Childhood Comforts
I know now that I returned to my home state of North Carolina to seek (and perhaps wallow in) the comforts of my childhood. I was a child of the ’50s, on the surface at least a much simpler time. Simpler is what I needed.
Riding the school bus was expected. No one drove their child to school. There was 1 car – for dad to use to get to work. Mother was homemaker and choir director in my world. She’d actually had higher goals but no support to get there, so she married instead and immersed herself in music and the church. My brother often said that it was Mother who called Dad to the ministry. Not God. She was the one who actually wanted to be the preacher. But let’s not get buried in that issue right now.
We were children playing in the leaves Dad had just raked into flimsy piles, walking barefoot through the cool freshly mown grass in summer (I still love that smell!), kicking up the sand and the sherbert-colored ball at the family beaches. In those days the mailman delivered to the mailbox at the end of your driveway, or by your front door. Making Christmas cookies for him-in his official uniform – and the garbage man who picked up the metal trash cans himself (no fancy self-loading trucks in those days) was a highlight of our holiday. Country roads, boxy black telephones and fuzzy-screened TV’s. Train rides and station wagons. Roller rinks and pom-pom skates. Candlelight service and Christmas carols. Ed Sullivan and even Lawrence Welk. Eventually we graduated to Laugh-In and Hee Haw. My dad had a great sense of humor.
Encyclopedias, Webster dictionaries, and homemade brown paper bag textbook covers were the norm. Public libraries overflowing with a million books were part of life. My first childhood memory is of my mother leading me into the Asheville Public Library when I was 2 years old. I still love libraries. In my recent encounter with the Orange County Public Library here in Hillsborough, I felt like a little kid in a candy store with my new membership card and a couple of books from their library sale. I was home!
The move back to North Carolina has certainly been about familiarity. It has also been about community, the one I left behind here and the one I returned to to nurture. We need that more than ever now. Yes, I took a chance moving before the election but I’m here for a reason – to support and encourage. Not that I realized it at the time. Now, even after a devastating blow to democracy, a tenderness is slipping into my heart. A strong desire to listen to and comfort those taking it the hardest. I’ve taken a lot of blows in the last few years. I have a different perspective now. I am not naïve but I am hopeful. Our country is no longer what we have held it to be and it saddens me, but I believe our task now is to come together with love, roll up our sleeves, and search for opportunities to support, belong, and make changes where we can.
I’m not sure what that means yet, but for now, here’s my contribution:
Post positive thoughts on Facebook, Messenger, email, WhatsApp and encourage others to do the same, then share their thoughts, poems, etc.
Wear my beloved Mexican clothes and tell their stories whenever possible. Maybe I’ll even do some small presentations someday, sharing the stories surrounding each piece.
Chiapas treasures
Drive my fun green (peridot!) Subaru, named Dottie after my mother. It brings me enough joy to share! After México I couldn’t bear white, black or gray.
Have breakfast with friends. And not just breakfast. Lunch. Dinner. Hang out together. Go to events together. We have become isolated in so many ways with our multiple devices. (They are both a blessing and a curse in my opinion.) Time to get out and about and share. Just do it!
Create a community of support. For good times and bad. Part of the reason I wanted to live in an apartment complex was to have people around me to help with a possible health emergency. But in reality it has become a place of casual and friendly interaction with kind neighbors and people – so many! – walking their dogs. For now it is my village.
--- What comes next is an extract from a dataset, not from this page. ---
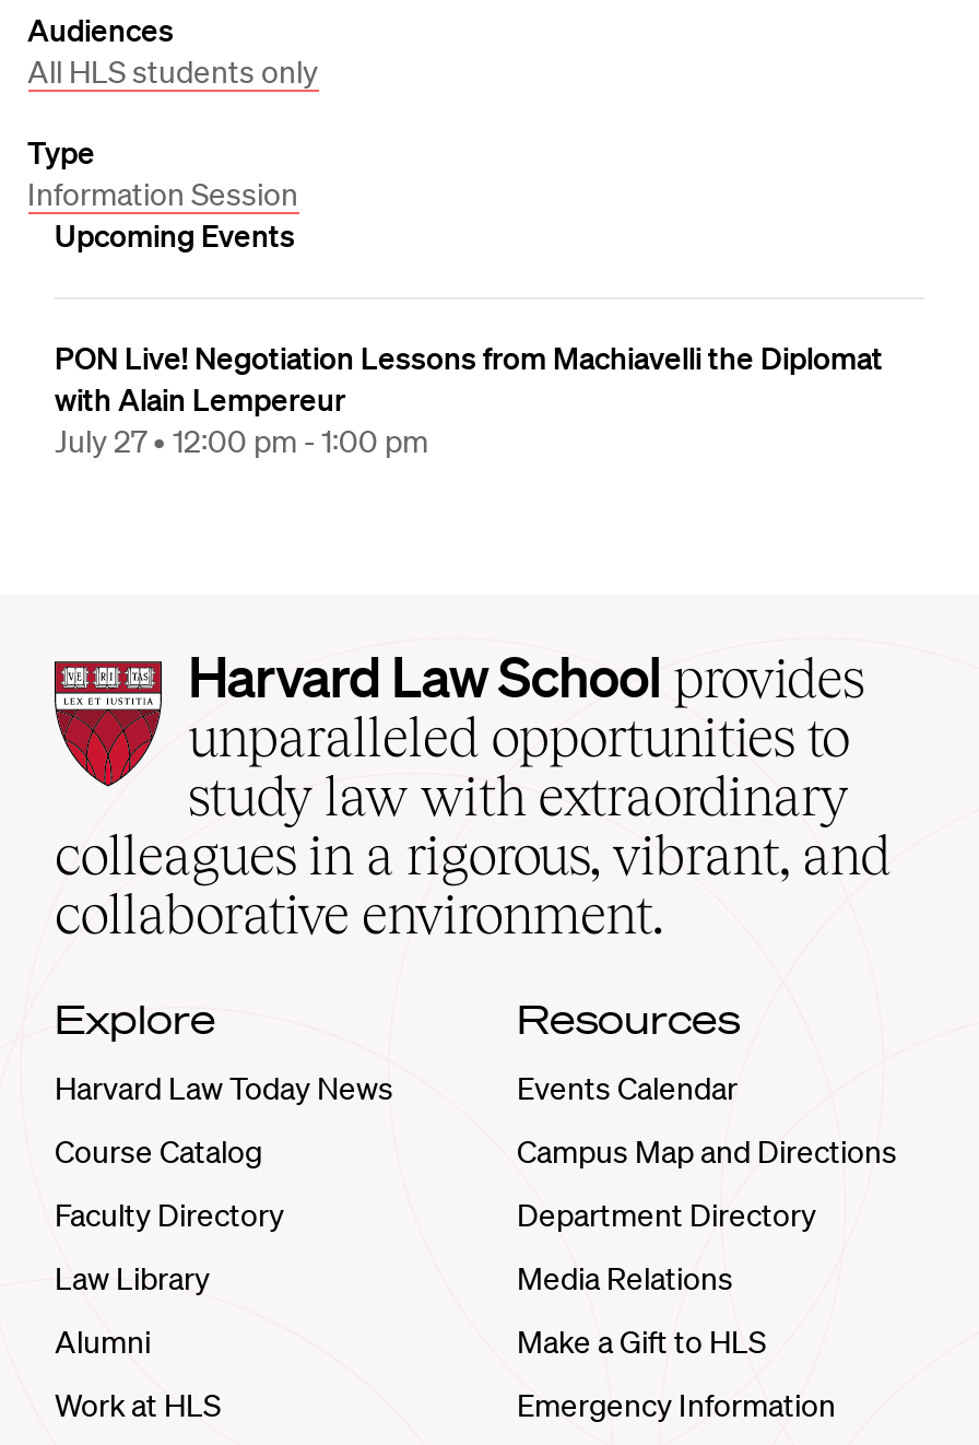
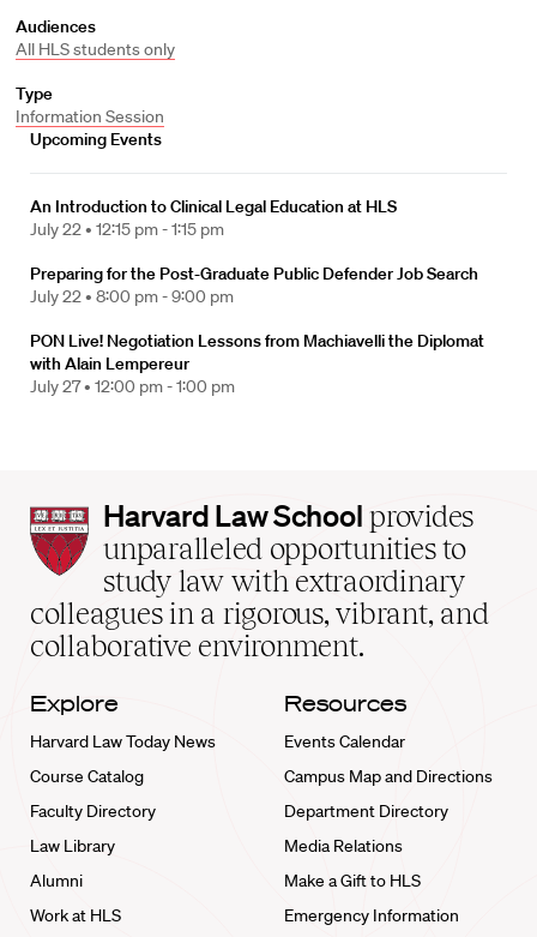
none -> [30,196,478,307] An Introduction to Clinical Legal Education at HLS | July 22 • 12:15 pm - 1:15 pm | Preparing for the Post-Graduate Public Defender Job Search | July 22 • 8:00 pm - 9:00 pm

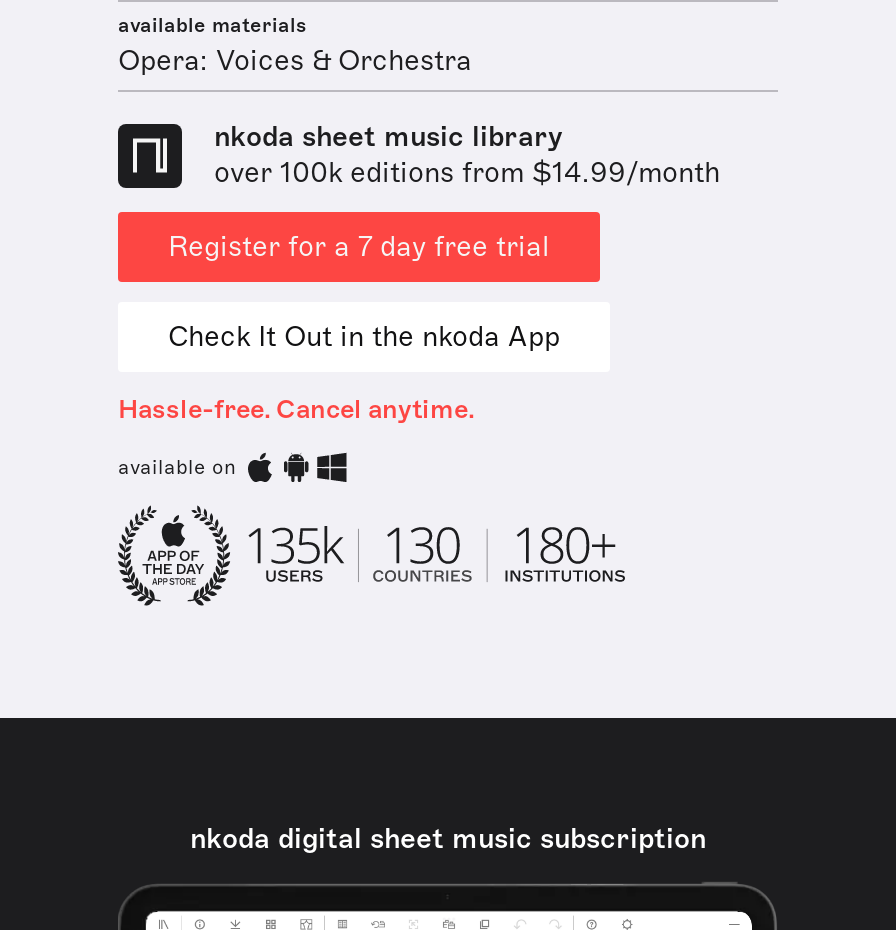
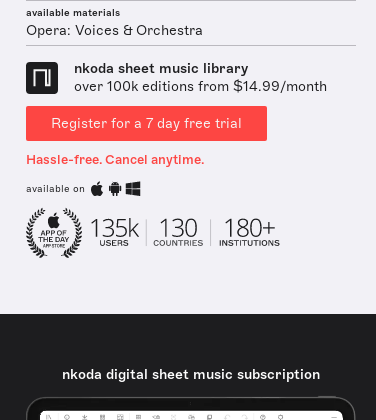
[168,320,560,354] Check It Out in the nkoda App -> none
I send a silly card – purchased but playfully altered – to my granddaughter every week. I’m sending greeting cards again – Thank You, Get Well, etc. My son and I used to enjoy searching for and sending the most appropriate and lovely greeting cards we could find for the occasion. I still have some of the ones he sent me. Treasures to this day.
I am beginning to call people sometimes now instead of emailing, etc. I want to hear the person’s voice and have them hear mine. We’re less likely to misinterpret that way. Yes, I’m retired and have time on my hands. But how long does it take really, to reach out? to stay connected?
Has the move been difficult? Oh, yes. It’s like starting over. I still don’t have all my energy back from my heart episode in April/May. But there’s alot to do and I am forging ahead. My house in Mexico is still waiting for a new owner and supporting two households is tough. I’ve had some unexpected medical issues that I’ve had to find providers for and I don’t see my primary care provider until January. On and on. But in the space in between I have surrounded myself with new and old friends, every one a joy! I am so grateful. Is it hard being here in Ben’s old stomping grounds? No. Because his friends are also my friends and he is always with me.
Tumi has lots of friends too
A week from today will be the anniversary of our move to Ajijic. November 27th, 2018. I remember sweet Ben saying to me the year before when we visited San Miguel de Allende: “When you see the colors of Mexico, it will change your life forever.” I doubt he had any idea just how right he was! Who would’ve guessed that I would be an old fashioned girl, finding my way in this new world.